# Amazon will pay 61.7 million to settle claims it withheld tips.



## observer (Dec 11, 2014)

https://www.nbcnews.com/tech/tech-n...e-claims-withheld-tips-delivery-worke-rcna244


----------



## Prawn Connery (Mar 26, 2020)

It was pretty obvious this was going on. How can you advertise a tip-based block as say "$38-$71" ($38+tips) and get exactly $33 tips totaling exactly $71, almost every single time?

That's said, I'm sure it benefited the driver from time to time, as I suspect some blocks that ended up with much fewer deliveries, deliveries to poor neighborhoods, etc still resulted in the same amount of tips as a high number of deliveries to affluent neighborhoods.


----------



## Lissetti (Dec 20, 2016)

Now how about those warehouse workers and that hazzard pay? 😁


----------



## Prawn Connery (Mar 26, 2020)

What hazard pay? They just watch the robots doing the hazardous work


----------



## Lissetti (Dec 20, 2016)

Prawn Connery said:


> What hazard pay? They just watch the robots doing the hazardous work


Oh well...they have been protesting since April of 2020 about the Covid petri dish at the Washington State fulfillment centers. Remember Washington was the first epicenter for the virus. The state shut down, and everyone shopped online, which meant the Amazon workers had to go to work.

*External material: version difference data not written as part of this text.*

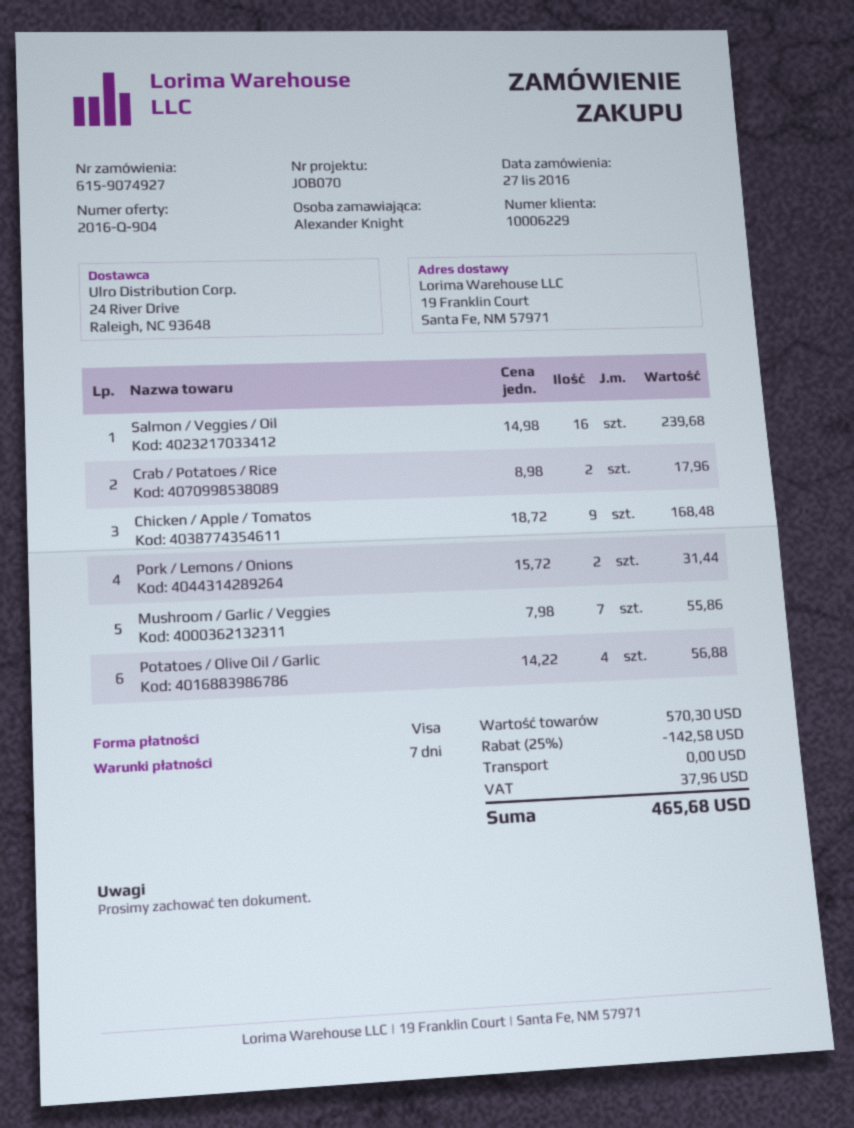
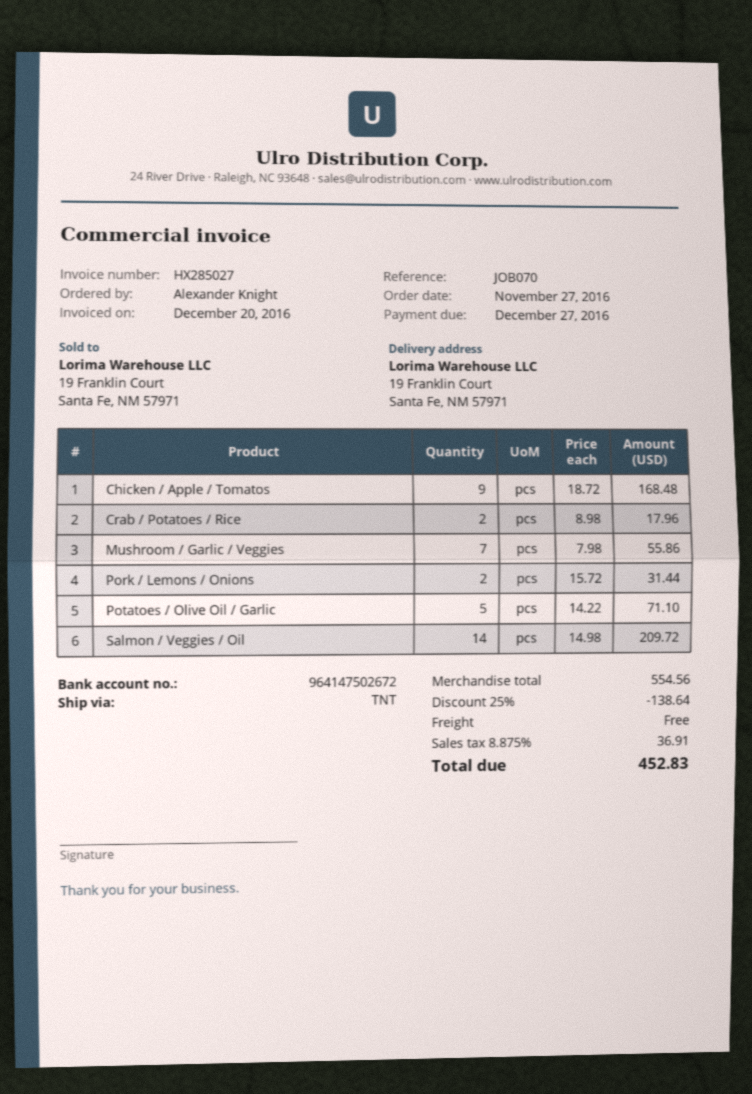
Salmon / Veggies / Oil: 16 x 14.98 = 239.68 -> 14 x 14.98 = 209.72
Potatoes / Olive Oil / Garlic: 4 x 14.22 = 56.88 -> 5 x 14.22 = 71.10
subtotal: 570.30 -> 554.56
discount: 25% = 142.58 -> 25% = 138.64
tax: 37.96 -> 36.91
total: 465.68 -> 452.83

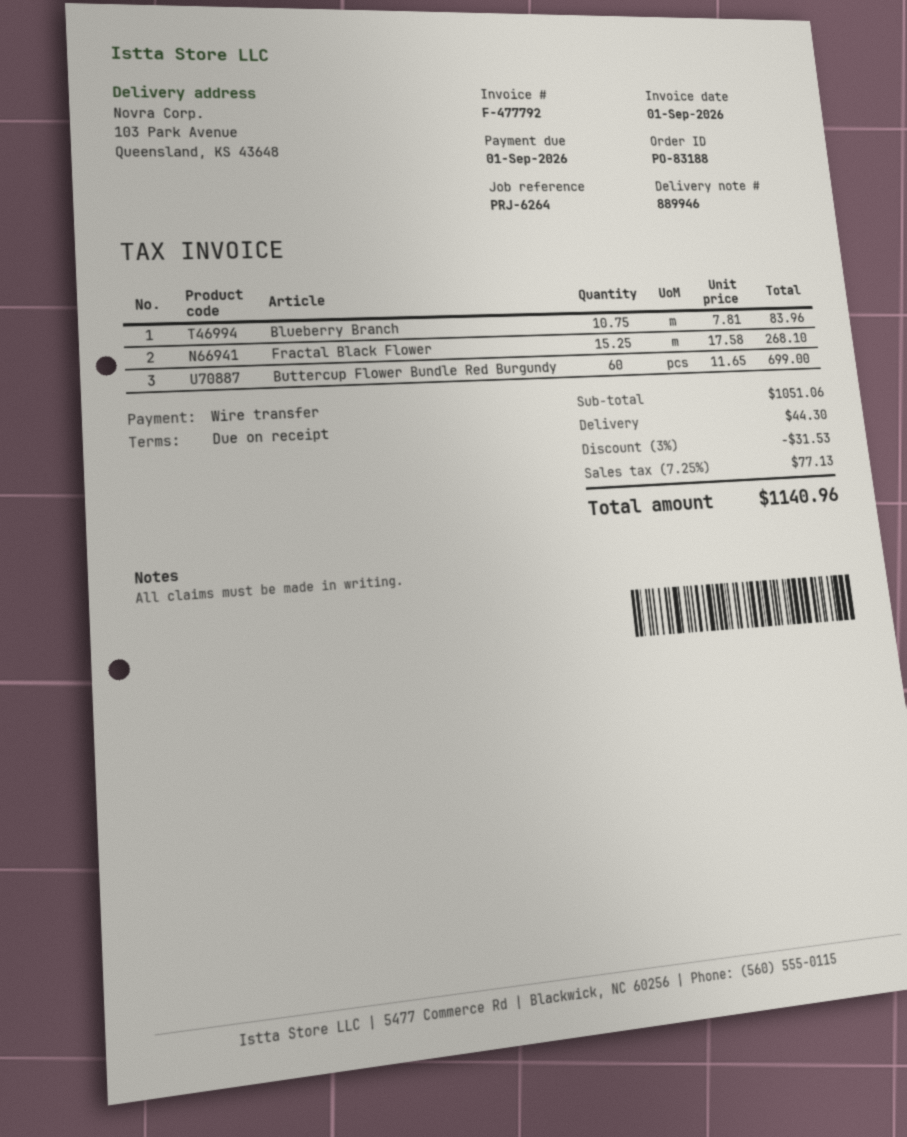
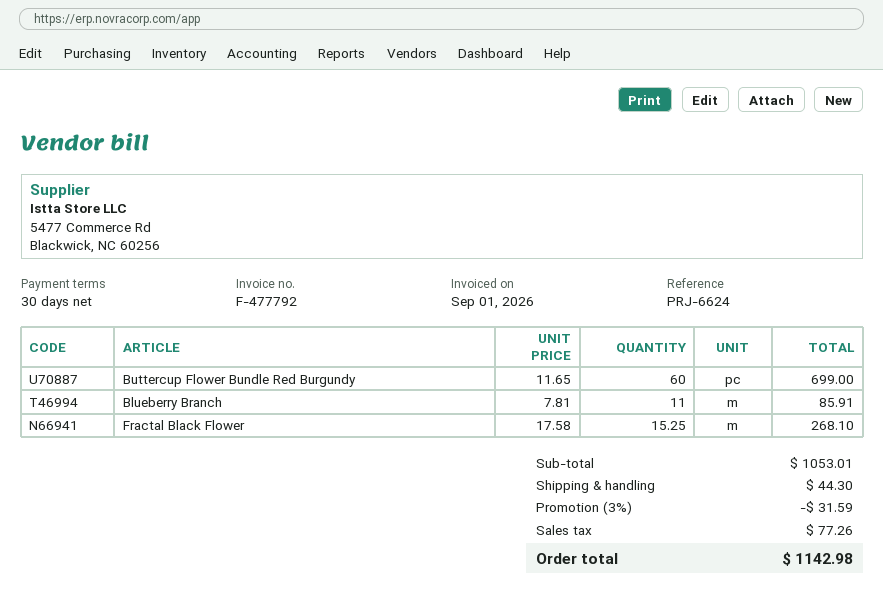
payment terms: on receipt -> 30 days
reference: PRJ-6264 -> PRJ-6624
Blueberry Branch: 10.75 x 7.81 = 83.96 -> 11 x 7.81 = 85.91
subtotal: 1051.06 -> 1053.01
discount: 3% = 31.53 -> 3% = 31.59
tax: 77.13 -> 77.26
total: 1140.96 -> 1142.98

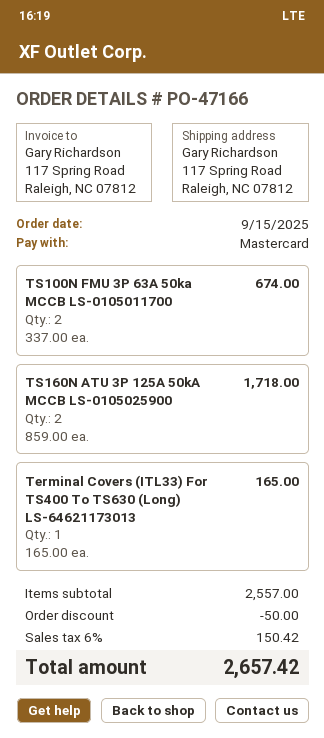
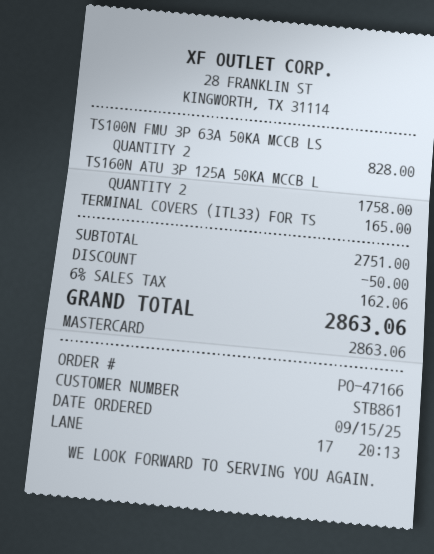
TS100N FMU 3P 63A 50ka MCCB LS-0105011700: 2 for 674.00 -> 2 for 828.00
TS160N ATU 3P 125A 50kA MCCB LS-0105025900: 2 for 1718.00 -> 2 for 1758.00
subtotal: 2557.00 -> 2751.00
tax: 6% = 150.42 -> 6% = 162.06
total: 2657.42 -> 2863.06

https://www.theverge.com/2020/4/24/...protest-sick-out-tech-workers-climate-justice
https://fortune.com/2020/11/27/amazon-workers-protests-black-friday-covid19/
https://www.nbclosangeles.com/news/...-to-jeff-bezos-beverly-hills-mansion/2438674/


----------



## Dr. Saw Bones (Feb 2, 2021)

Lissetti said:


> Now how about those warehouse workers and that hazzard pay? &#128513;


They should be so lucky to have a hero like Bezos employing them


----------



## nighthawk398 (Jul 21, 2015)

Dr. Saw Bones said:


> They should be so lucky to have a hero like Bezos employing them


he just stepped down


----------



## Dr. Saw Bones (Feb 2, 2021)

nighthawk398 said:


> he just stepped down


That means nothing. He is just giving up his CEO title. Still owner, still on board and still chairman.


----------



## nighthawk398 (Jul 21, 2015)

Dr. Saw Bones said:


> That means nothing. He is just giving up his CEO title. Still owner, still on board and still chairman.


about 11%


----------



## The Gift of Fish (Mar 17, 2017)

It is absolutely disgraceful that a multibillion dollar enterprise should steal drivers' tips.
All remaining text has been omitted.